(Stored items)
****

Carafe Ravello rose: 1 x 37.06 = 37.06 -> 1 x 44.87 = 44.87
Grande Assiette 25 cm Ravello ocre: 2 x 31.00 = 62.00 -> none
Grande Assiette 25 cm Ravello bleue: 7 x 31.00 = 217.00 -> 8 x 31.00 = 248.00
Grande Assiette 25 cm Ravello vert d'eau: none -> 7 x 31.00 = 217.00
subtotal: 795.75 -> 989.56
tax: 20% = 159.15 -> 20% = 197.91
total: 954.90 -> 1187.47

****

→ DESCRIPTION OF THE TASK
Write the entries out a second time. Match them exactly.

→ EXERCISE SOLUTION
Carafe Ravello rose: 1 x 37.06 = 37.06 -> 1 x 44.87 = 44.87
Grande Assiette 25 cm Ravello ocre: 2 x 31.00 = 62.00 -> none
Grande Assiette 25 cm Ravello bleue: 7 x 31.00 = 217.00 -> 8 x 31.00 = 248.00
Grande Assiette 25 cm Ravello vert d'eau: none -> 7 x 31.00 = 217.00
subtotal: 795.75 -> 989.56
tax: 20% = 159.15 -> 20% = 197.91
total: 954.90 -> 1187.47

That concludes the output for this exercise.